Recently I wrote about using Azure Data Factor (ADF) pipelines to migration test data into a target Dynamics 365 Customer Engagement environment (e.g. here). In this post I used SQL Stored Procedure to transform data. Someone asked me recently when I did not consider no-code ADF dataflow instead? This post explains why….
Let us assume we would like to migrate 5 test Dynamics 365 Customer Engagement (D365) cases (incident entity) from a Source SQL database table.
These correspond to the following attributes in a D365 Case record
Similar to some of my earlier posts on ADF (e.g. here), in order for us to migrate these records, we need to resolve the reference values:
- For lookups, we need the underlying D365 record unique identifier (D365 Guids)
- For Optionsets, we need the underlying D365 optionset integer values from D365
Once these reference values are retrieved and stored in the SQL tables, we can then build a new staging table for Cases by left joining the source table with these reference tables. The result will look like this:
Note that I introduced an additional column named “CustmerEntityReferenceType” to hold the entity type for the Customer multi-entity lookup. Once you have a staging table in this format, the upsert into D365 Cases using the ADF “Copy Activity” becomes straight forward, see here for details.
When the pipeline is executed, the 5 test cases will be migrated to D365.
But how did I generate the staging table in the first place? We will need to left join source table to several D365 reference tables to provide the staging table above. This can be done in at least two ways:
- Write a SQL Stored Procedure then call the Stored Procedure using a pipeline activity, or,
- Use ADF Data Flow
Generate the Staging Table using SQL Stored Procedure
If you’re using SQL Stored Procedure, you simply generate the Stored Procedure in SQL first. Then you call this Stored Procedure in ADF using the “Stored Procedure Activity” in the ADF Pipeline. This populates the staging table in the SQL database, before you use the staging table as a new source to migrate data into D365 in another “Copy Activity”.

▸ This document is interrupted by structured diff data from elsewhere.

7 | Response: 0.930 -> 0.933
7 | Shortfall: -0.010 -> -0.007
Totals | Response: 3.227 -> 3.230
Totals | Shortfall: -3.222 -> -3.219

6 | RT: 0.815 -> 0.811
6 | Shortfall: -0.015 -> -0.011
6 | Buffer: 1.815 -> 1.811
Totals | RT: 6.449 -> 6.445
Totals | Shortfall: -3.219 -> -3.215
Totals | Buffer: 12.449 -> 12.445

Generate the Staging Table using ADF DataFlow
Another way to generate the staging table is via the ADF dataflow. This is a no-code version and you basically do each of the left joins from Source table to D365 reference table as a series of transformation tasks until you are ready to sink the transformed dataset into the SQL staging table.

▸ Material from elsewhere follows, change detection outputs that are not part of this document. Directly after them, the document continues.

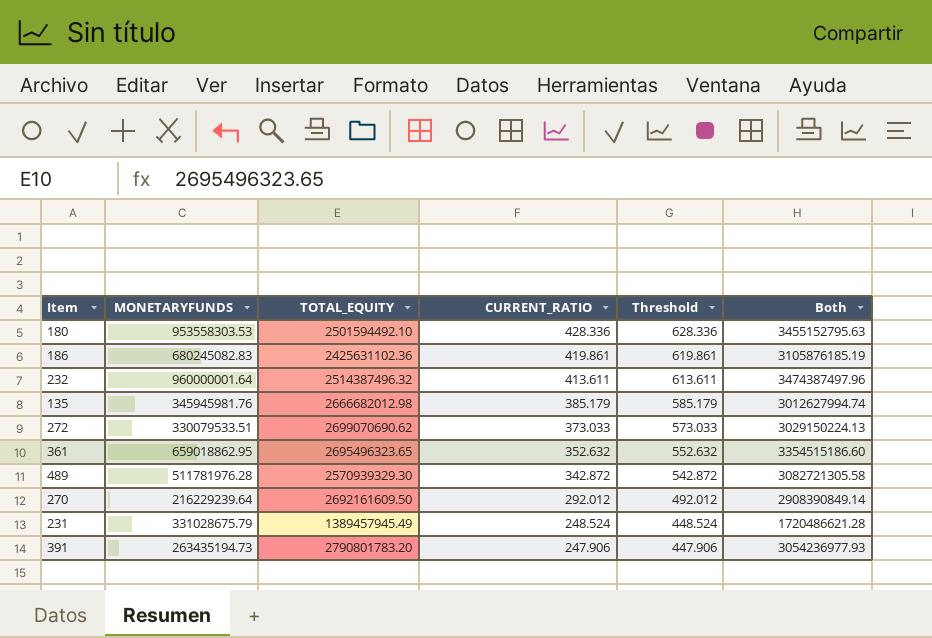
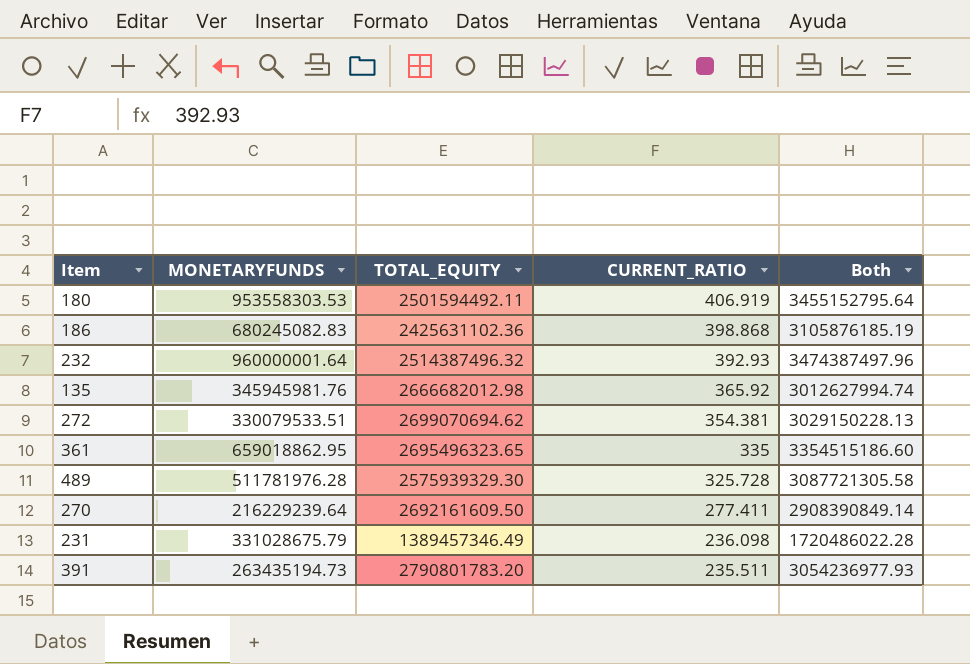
column Threshold | formula: [CURRENT_RATIO] + 200 -> none
180 | TOTAL_EQUITY: 2501594492.10 -> 2501594492.11
180 | CURRENT_RATIO: 428.336 -> 406.919
180 | Both: 3455152795.63 -> 3455152795.64
186 | CURRENT_RATIO: 419.861 -> 398.868
232 | CURRENT_RATIO: 413.611 -> 392.93
135 | CURRENT_RATIO: 385.179 -> 365.92
272 | TOTAL_EQUITY: 2699070690.62 -> 2699070694.62
272 | CURRENT_RATIO: 373.033 -> 354.381
272 | Both: 3029150224.13 -> 3029150228.13
361 | CURRENT_RATIO: 352.632 -> 335
489 | TOTAL_EQUITY: 2570939329.30 -> 2575939329.30
489 | CURRENT_RATIO: 342.872 -> 325.728
489 | Both: 3082721305.58 -> 3087721305.58
270 | CURRENT_RATIO: 292.012 -> 277.411
231 | TOTAL_EQUITY: 1389457945.49 -> 1389457346.49
231 | CURRENT_RATIO: 248.524 -> 236.098
231 | Both: 1720486621.28 -> 1720486022.28
391 | CURRENT_RATIO: 247.906 -> 235.511

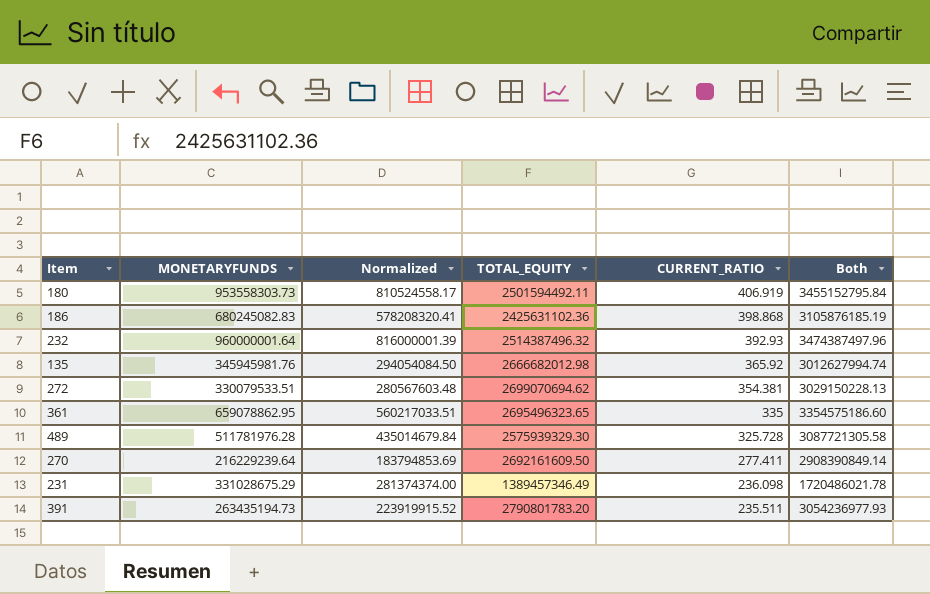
column Normalized | formula: none -> [MONETARYFUNDS] * 0.85
180 | MONETARYFUNDS: 953558303.53 -> 953558303.73
180 | Both: 3455152795.64 -> 3455152795.84
361 | MONETARYFUNDS: 659018862.95 -> 659078862.95
361 | Both: 3354515186.60 -> 3354575186.60
231 | MONETARYFUNDS: 331028675.79 -> 331028675.29
231 | Both: 1720486022.28 -> 1720486021.78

In each dataflow task you specify the left stream (literally the name of the task to the LEFT 😊), right stream (the dataset you wish to join with), Join Type (for this example it’s the left join), and Join condition.
Once all the left joins are done, I added a new task to create the additional column “CustomerEntityReferenceType”.
The “select” task allows me to pick only those columns which we need to populate the staging table.
Finally, we load the transformed dataset to the SQL Staging table in the “Sink” task of the data flow.
In the “Settings” tab we truncate the staging SQL table and allow insert only.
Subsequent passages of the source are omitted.